#### [Your objective]
Please copy each line from the entries that contains the string "Shirt".

#### [Dataset content]
[Start of Attachment]
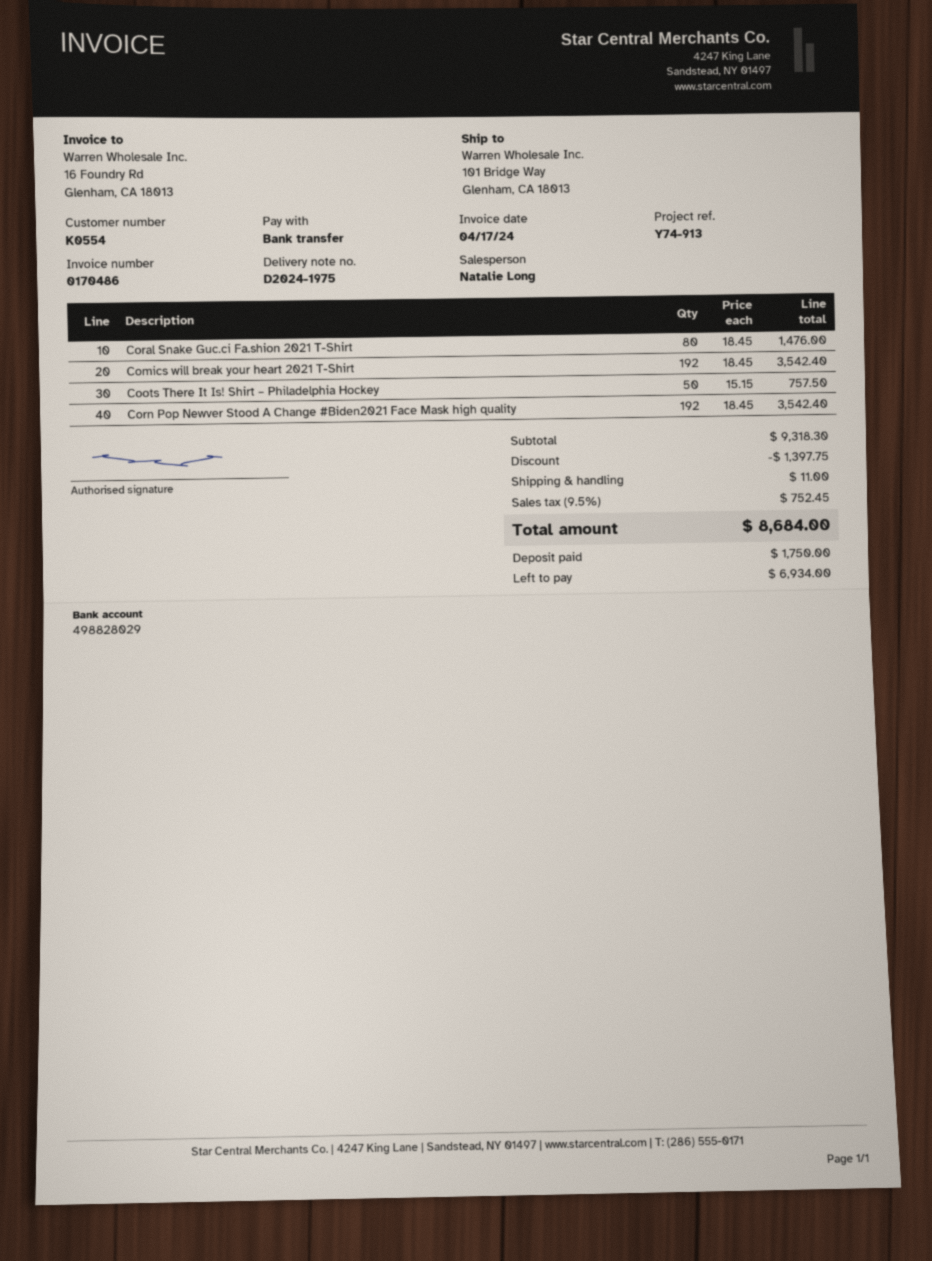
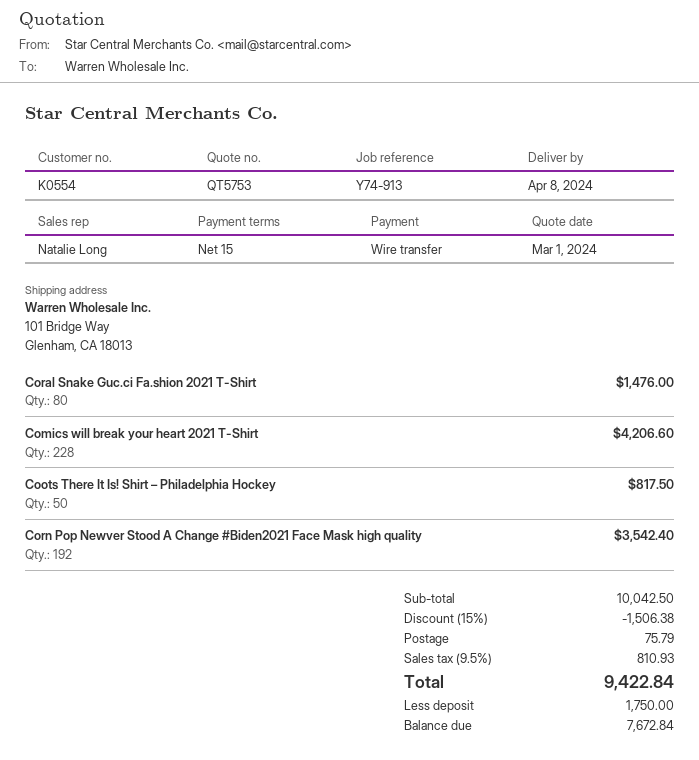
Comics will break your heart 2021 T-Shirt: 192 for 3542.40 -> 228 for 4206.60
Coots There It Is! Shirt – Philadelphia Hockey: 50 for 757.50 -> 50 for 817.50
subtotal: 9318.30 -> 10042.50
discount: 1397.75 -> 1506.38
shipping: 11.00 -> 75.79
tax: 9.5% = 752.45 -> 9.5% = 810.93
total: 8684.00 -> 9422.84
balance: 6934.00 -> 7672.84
[End of Attachment]
#### [Result]
Comics will break your heart 2021 T-Shirt: 192 for 3542.40 -> 228 for 4206.60
Coots There It Is! Shirt – Philadelphia Hockey: 50 for 757.50 -> 50 for 817.50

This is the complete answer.